I'd like to thank you for writing to us, as feedback on the concerns of experienced users assist us in finding and implementing ways of improving our pipeline.

EDIT - they sent a follow up email:

Once PGAP decides that a feature is a pseudogene, not a functional gene with start and stop codons in the expected locations, the obligation to run from start to stop is dropped. We try to use homology to available proteins or HMMs to estimate the size of the pseudogene feature.

PGAP uses GeneMark S2+ for ab initio prediction, by the way, not Snapgene (a tool I do not use).

I attached a file showing my results from a very detailed review. The purpose was dual, partly to answer your questions and partly to continue work I have been doing, analyzing PGAP's performance and looking for ways to improve accuracy. We can expect accuracy to improve over time as we

add new protein family models, especially protein profile hidden Markov models (HMMs)
expand the set of reference proteins in our "Naming Set", currently about 14,000,000 proteins, most of which date from a collection built more than 8 years ago.
make adjustments to the structural annotation algorithm in PGAP.

"pseudo=true" assertions made based on frameshifts and internal stop codons proved very reliable in the Amycolatopsis genome.

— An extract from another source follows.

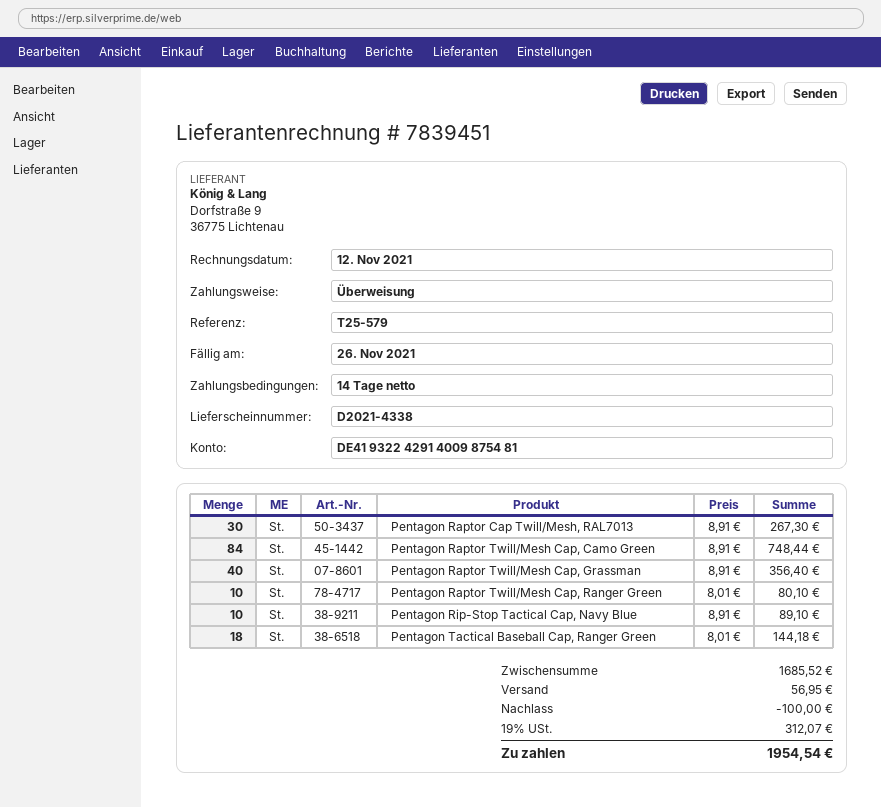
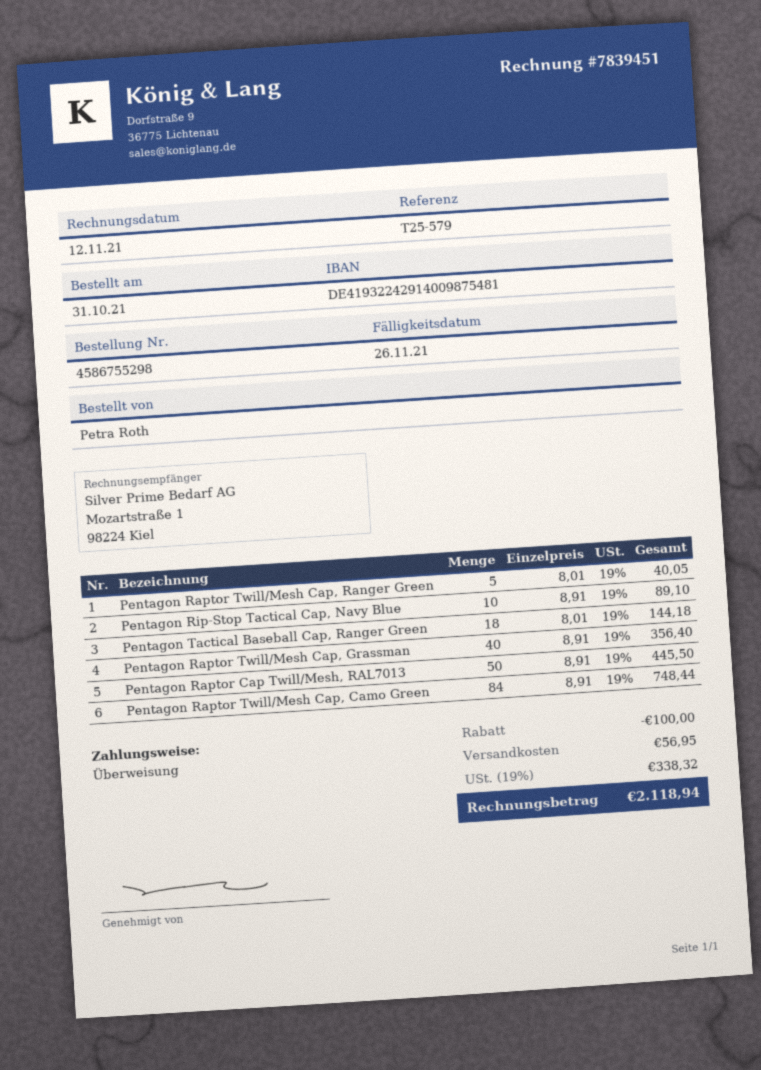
Pentagon Raptor Cap Twill/Mesh, RAL7013: 30 x 8.91 = 267.30 -> 50 x 8.91 = 445.50
Pentagon Raptor Twill/Mesh Cap, Ranger Green: 10 x 8.01 = 80.10 -> 5 x 8.01 = 40.05
tax: 19% = 312.07 -> 19% = 338.32
total: 1954.54 -> 2118.94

"pseudo=true" assertions made based on "partial-in-the-middle" findings were somewhat less reliable. Examples seen included known problems such as

too low a tolerance for tail-to-tail overlaps in GC-rich organisms
partial-in-the-middle determinations based on homologs distant enough that domain architectures might be expected to differ

While we are working to address these issues, my finding is that pseudogene assignments are mostly correct, very much so for frameshifts and internal stops, but true even for most apparent truncations.

I recognize that for any one genome, it could be advantageous to see every protein translation that might be real. For NCBI, enabling that would create some costs. To instantiate every possible translation as a protein would flood databases of unique proteins with multiple broken forms for every one proper form. PGAP plays a gatekeeper role, and occasionally stops the prediction of a real protein. We are very much aware this happens and constantly looking for ways to improve our discrimination of real from pseudo.